But the U.S. currency's gains were slight, and activity was limited as investors focused on what the next batch of quarterly earnings will say about how companies are managing the recovery from the deepest global recession in decades.

Some 135 of the companies in the S&P 500 will report quarterly results this week, with the battered financial sector expected to post the highest growth rate, according to Thomson Reuters data.

What we're seeing is just profit-taking, with Wall Street's Friday fall providing the excuse, along with a sense that the market may have risen too far, too fast, said Noritsugu Hirakawa, a strategist at Okasan Securities in Tokyo.

After rallying strongly for more than seven months, stocks have lost some momentum in recent weeks on fears that corporate earnings expectations are far too optimistic given the still frail U.S. economy.

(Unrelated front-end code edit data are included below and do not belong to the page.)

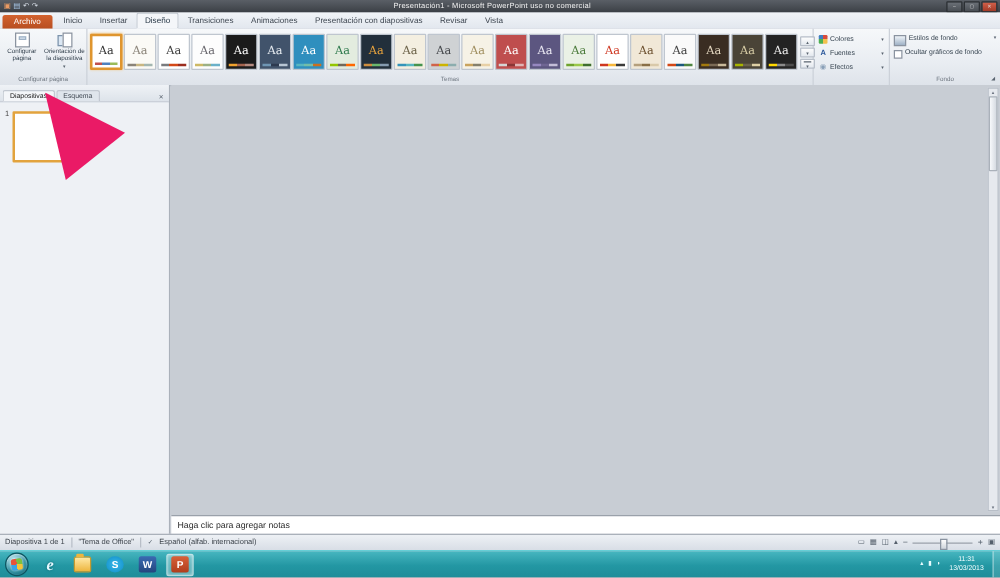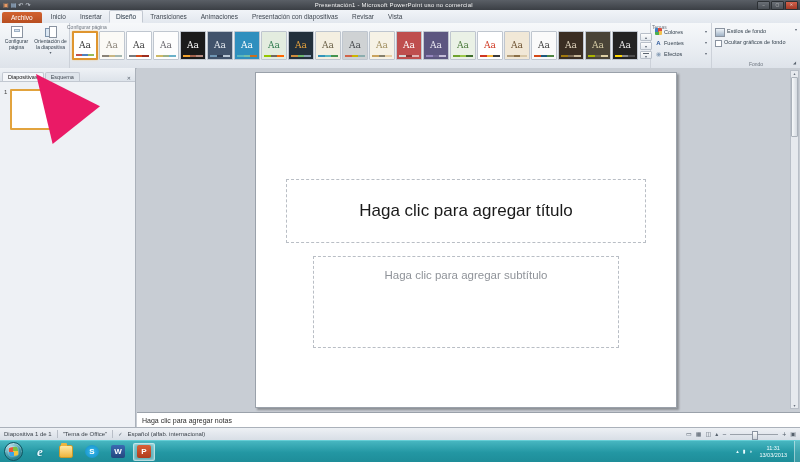--- a/index.html
+++ b/index.html
@@ -26,21 +26,21 @@
     padding:2px 9px;border-radius:2px 2px 0 0;margin-right:2px;}
   .rtab{font-size:6.5px;color:#3e4650;padding:2px 6px;border:1px solid transparent;white-space:nowrap;}
   .rtab.active{background:#f4f6f9;border-color:#c2c8d1;border-bottom-color:#f4f6f9;
     border-radius:2px 2px 0 0;color:#253544;}
 
   
   .ribbon{position:absolute;left:0;top:23px;right:0;height:45px;
     background:linear-gradient(#f6f8fa,#e9edf2 60%,#dee3ea);border-bottom:1px solid #b8bec7;
     display:flex;}
   .rgroup{position:relative;height:100%;border-right:1px solid #ccd1d9;
-    display:flex;flex-direction:row;box-sizing:border-box;}
+    display:flex;flex-direction:column;box-sizing:border-box;}
   .gcap{font-size:5px;color:#6f7780;text-align:center;height:8px;line-height:8px;white-space:nowrap;}
 
   .g-setup{width:70px;}
   .gbtns{flex:1;display:flex;align-items:flex-start;justify-content:center;gap:1px;padding-top:3px;}
   .bigbtn{width:33px;display:flex;flex-direction:column;align-items:center;
     font-size:5px;color:#33404d;text-align:center;line-height:1.15;}
   .bicon{width:12px;height:12px;margin-bottom:1px;position:relative;box-sizing:border-box;}
   [data-name="page-setup-icon"]{border:1px solid #8a93a0;background:#fff;}
   [data-name="page-setup-icon"]::after{content:"";position:absolute;inset:2px 2px 5px 2px;background:#d7e2ee;border:1px solid #9fb2c6;}
   [data-name="orientation-icon"]{border:none;}
@@ -396,28 +396,20 @@
 
       <span class="pclose" data-name="panel-close-icon">✕</span>
     </div>
     <div class="pbody" data-name="slides-panel-body">
       <span class="snum" data-name="slide-number">1</span>
       <div class="sthumb" data-name="slide-thumbnail"></div>
     </div>
   </div>
 
   <div class="editor" data-name="slide-editor">
-    <div class="slide" data-name="slide-canvas">
-      <div class="ph title-ph" data-name="title-placeholder">
-        <span>Haga clic para agregar título</span>
-      </div>
-      <div class="ph sub-ph" data-name="subtitle-placeholder">
-        <span>Haga clic para agregar subtítulo</span>
-      </div>
-    </div>
     <div class="vscroll" data-name="vertical-scrollbar">
       <span class="sarrow" data-name="scroll-up-icon">▴</span>
       <span class="sthumb2" data-name="scrollbar-thumb"></span>
       <span class="sarrow last" data-name="scroll-down-icon">▾</span>
     </div>
   </div>
 
   <div class="notes" data-name="notes-pane">
     <span>Haga clic para agregar notas</span>
   </div>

The S&P 500 fell 0.8 percent on Friday after results from GE and Bank of America Corp highlighted that the road to recovery will be bumpy.

The benchmark MSCI index of Asia-Pacific shares outside Japan was unchanged and not far from its 14-month peak hit on Thursday. So far this year, the index is up 65 percent.

Asia ex-Japan shares remain among the top performers in the world as the region has powered out of the recession the strongest, while its major companies have benefitted from a pick-up in demand for electronics.

The Thomson Reuters index of Asia ex-Japan shares slipped 0.2 percent, while Japan's Nikkei average edged down 0.2 percent.


The latest run higher in stocks has been accompanied by an investor shift into Asian fixed-income and credit markets that has pushed spreads tighter, prompting issuers to roll out new bonds to take advantage of attractive funding levels.

The iTraxx credit derivatives index of top Asian companies was quoted at 95 basis points after shrinking below the 100 basis points threshold last week for the first time in 17 months, underscoring the strong demand for higher yields.

In currencies, the euro was flat at $1.4899 but shed 0.3 percent against the yen to 135.20 yen The dollar index, a gauge of its performance against six major currencies, was unchanged at 75.627

Commodities also drifted sideways. U.S. crude oil prices pared early gains and steadied at $78.53 a barrel while gold rose $1.40 an ounce to $1,053.65

Government bonds were mixed and swap rates fell in some countries after having surged in Australia, New Zealand and South Korea last week on expectations that their respective central banks will be lifting interest rates in coming months.

The five-year Korean swap rate was unchanged at 4.59 percent after reaching 4.60 percent on Friday, a one-year high. The five-year Australian swap rate dropped 1 basis point to 6.04 percent, off a one-year peak of 6.12 percent.

Reserve Bank of Australia Assistant Governor Philip Lowe said that it was appropriate for the central bank to go back to a more normal monetary policy setting, reinforcing expectations another rate hike is coming in November after an increase this month to 3.25 percent -- the first of the G20 to tighten policy.